To do
Please repeat, from the entries that follow, the lines from the one containing "(377, 240) none -> (799, 350) //" through the one containing "[484,125,515,136] Then ->" exactly, adding nothing.

Source information
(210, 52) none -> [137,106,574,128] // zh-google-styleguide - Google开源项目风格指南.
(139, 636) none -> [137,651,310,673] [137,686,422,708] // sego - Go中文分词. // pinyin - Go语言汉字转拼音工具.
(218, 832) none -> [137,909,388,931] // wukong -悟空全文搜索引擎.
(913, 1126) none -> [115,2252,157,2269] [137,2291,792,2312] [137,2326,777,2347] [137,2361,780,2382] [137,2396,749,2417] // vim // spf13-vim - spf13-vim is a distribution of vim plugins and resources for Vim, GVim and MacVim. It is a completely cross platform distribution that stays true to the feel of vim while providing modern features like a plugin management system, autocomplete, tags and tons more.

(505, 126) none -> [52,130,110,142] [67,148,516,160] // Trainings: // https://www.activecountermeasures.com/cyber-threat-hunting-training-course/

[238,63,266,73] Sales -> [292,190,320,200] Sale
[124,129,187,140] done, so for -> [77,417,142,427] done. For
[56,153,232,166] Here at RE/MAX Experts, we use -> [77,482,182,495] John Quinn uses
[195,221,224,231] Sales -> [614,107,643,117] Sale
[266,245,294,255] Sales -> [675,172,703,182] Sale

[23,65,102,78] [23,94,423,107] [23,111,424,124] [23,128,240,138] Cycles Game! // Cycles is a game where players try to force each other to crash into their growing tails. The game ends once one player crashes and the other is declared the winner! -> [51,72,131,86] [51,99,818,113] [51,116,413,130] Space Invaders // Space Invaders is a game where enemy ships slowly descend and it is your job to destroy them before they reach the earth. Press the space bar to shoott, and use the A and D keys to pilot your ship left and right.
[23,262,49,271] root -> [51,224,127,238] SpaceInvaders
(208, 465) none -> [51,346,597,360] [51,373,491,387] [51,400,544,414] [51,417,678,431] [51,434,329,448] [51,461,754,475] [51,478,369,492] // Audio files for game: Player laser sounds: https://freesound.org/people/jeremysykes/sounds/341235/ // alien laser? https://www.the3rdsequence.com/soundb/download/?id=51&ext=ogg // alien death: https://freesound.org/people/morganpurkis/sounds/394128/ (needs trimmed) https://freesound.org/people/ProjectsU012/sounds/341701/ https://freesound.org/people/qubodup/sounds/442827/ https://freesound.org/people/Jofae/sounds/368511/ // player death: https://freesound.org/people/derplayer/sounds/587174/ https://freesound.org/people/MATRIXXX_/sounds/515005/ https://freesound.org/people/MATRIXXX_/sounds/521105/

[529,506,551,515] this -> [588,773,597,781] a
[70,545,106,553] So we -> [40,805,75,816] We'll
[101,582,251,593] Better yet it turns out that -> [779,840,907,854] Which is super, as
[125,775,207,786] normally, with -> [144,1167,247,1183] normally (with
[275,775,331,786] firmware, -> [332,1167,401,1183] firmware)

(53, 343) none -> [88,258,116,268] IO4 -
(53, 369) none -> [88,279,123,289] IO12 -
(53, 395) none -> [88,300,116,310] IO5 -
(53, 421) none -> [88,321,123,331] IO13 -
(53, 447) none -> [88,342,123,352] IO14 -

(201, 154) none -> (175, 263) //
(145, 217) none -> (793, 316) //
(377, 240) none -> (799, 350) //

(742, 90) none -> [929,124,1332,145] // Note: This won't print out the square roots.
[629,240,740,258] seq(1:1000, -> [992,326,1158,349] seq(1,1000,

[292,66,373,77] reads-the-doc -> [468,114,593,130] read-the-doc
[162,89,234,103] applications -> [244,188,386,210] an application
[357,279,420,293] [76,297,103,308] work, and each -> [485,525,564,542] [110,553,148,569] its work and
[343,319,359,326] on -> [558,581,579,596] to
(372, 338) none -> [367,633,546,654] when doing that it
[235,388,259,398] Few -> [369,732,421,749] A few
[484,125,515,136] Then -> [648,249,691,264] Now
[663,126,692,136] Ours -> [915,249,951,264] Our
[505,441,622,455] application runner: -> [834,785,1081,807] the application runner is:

Answer
(377, 240) none -> (799, 350) //

(742, 90) none -> [929,124,1332,145] // Note: This won't print out the square roots.
[629,240,740,258] seq(1:1000, -> [992,326,1158,349] seq(1,1000,

[292,66,373,77] reads-the-doc -> [468,114,593,130] read-the-doc
[162,89,234,103] applications -> [244,188,386,210] an application
[357,279,420,293] [76,297,103,308] work, and each -> [485,525,564,542] [110,553,148,569] its work and
[343,319,359,326] on -> [558,581,579,596] to
(372, 338) none -> [367,633,546,654] when doing that it
[235,388,259,398] Few -> [369,732,421,749] A few
[484,125,515,136] Then -> [648,249,691,264] Now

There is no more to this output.